Une purge militaire aux conséquences durables
La nuit du 28 au 29 août 2026 reste un tournant pour le Niger. Officiellement, une mutinerie a éclaté à Niamey, impliquant principalement de jeunes militaires des forces spéciales. La base 101 de l’aéroport international Diori-Hamani, des sites stratégiques et les abords du palais présidentiel ont été la cible d’attaques. Pendant près de vingt-quatre heures, le pouvoir d’Abdourahamane Tiani a été menacé.
Pour reprendre le contrôle, le régime a bénéficié d’un soutien décisif des Russes de l’Africa Corps, qui ont fourni un appui terrestre et aérien aux forces loyales. Cette intervention a permis de rétablir l’ordre, mais elle a aussi ouvert une période d’incertitude pour l’armée nigérienne et pour l’ensemble du pays.
Des arrestations massives et un commandement ébranlé
Après les affrontements, plus de 500 militaires ont été arrêtés, majoritairement issus des forces spéciales.

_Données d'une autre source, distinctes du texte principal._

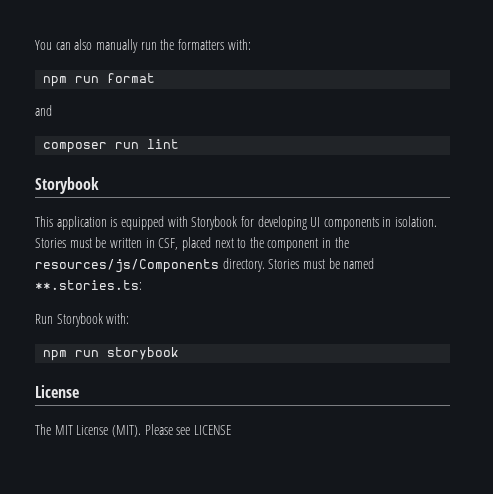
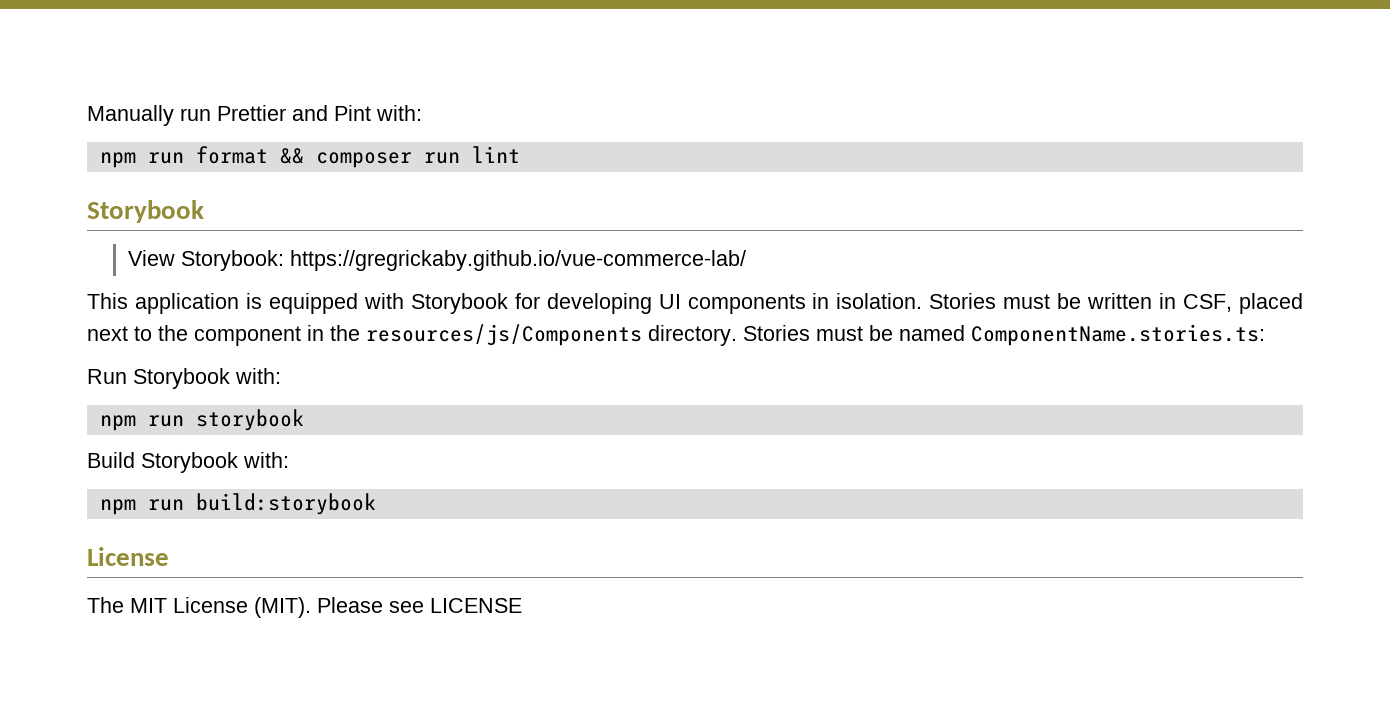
- You can also manually run the formatters with:
+ Manually run Prettier and Pint with:
- npm run format
- and
- composer run lint
+ npm run format && composer run lint
+ View Storybook: https://gregrickaby.github.io/vue-commerce-lab/
- Stories must be named **.stories.ts:
+ Stories must be named ComponentName.stories.ts:
+ Build Storybook with:
+ npm run build:storybook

Certains ont disparu ou ont quitté le territoire. Le 11 septembre, le chef d’état-major Moussa Salaou Barmou, ancien commandant des forces spéciales, a été limogé et remplacé par le général Mamane Sani Kiaou. Quelques jours plus tard, Barmou a été placé sous surveillance, voire en résidence surveillée.
Officiellement, le régime invoque des « dysfonctionnements » dans la chaîne de commandement. Mais l’opposition de Barmou à une intervention russe contre des soldats nigériens durant la crise a alimenté les soupçons à son encontre.
Le rôle trouble de l’Africa Corps
Depuis 2023, Tiani a réorienté la politique sécuritaire du Niger vers Moscou, après avoir rompu avec plusieurs partenaires occidentaux. Lors de la mutinerie, l’Africa Corps s’est retrouvé au cœur de la riposte. Selon des informations convergentes, les combattants russes ont participé aux opérations visant à reprendre la base aérienne, contribuant à mettre fin à la mutinerie au prix de morts et d’arrestations.
Ce soutien a permis de sauver le pouvoir de Tiani, mais il pose une question de fond : quel est désormais le rapport de force au sein de l’armée nigérienne et quelle place occupe le Niger sur l’échiquier régional ?
Les conséquences pour la population et l’économie
La purge qui a suivi la mutinerie a des répercussions bien au-delà des casernes. L’arrestation de plus de 500 militaires, dont de nombreux jeunes officiers et sous-officiers des forces spéciales, prive l’armée de compétences cruciales pour la lutte contre les groupes djihadistes. Dans un pays déjà en proie à une insécurité persistante, cette saignée pourrait affaiblir la capacité de défense et favoriser l’avancée des insurgés dans certaines zones.
Sur le plan économique, l’instabilité politique et militaire risque de dissuader les investisseurs et de perturber les échanges commerciaux, notamment dans les régions frontalières. Les populations civiles, premières victimes des violences, pourraient subir de plein fouet les conséquences de cette crise interne.
Un régime sous pression
Le paradoxe est saisissant : Tiani avait justifié la prise du pouvoir en 2023 par la nécessité de restaurer la sécurité et de remettre l’armée au centre de la défense nationale. Trois ans plus tard, une partie des forces armées se retourne contre le pouvoir, et le régime doit faire appel à un partenaire étranger pour reprendre une infrastructure stratégique.
Cette crise révèle une fracture profonde au sein de l’appareil militaire. Les questions restent nombreuses : qui a donné les ordres pendant les affrontements ? Combien de militaires ont été tués ? Dans quelles conditions sont détenus les mutins ? Quel rôle exact les Russes ont-ils joué ? Le régime nigérien n’a pas fourni de réponse publique complète.
Au-delà des communiqués officiels, une interrogation demeure : combien de temps faudra-t-il avant que la vérité sur la nuit du 28 au 29 août ne soit connue ? Les conséquences de cette mutinerie pourraient peser durablement sur l’avenir du Niger et de sa population.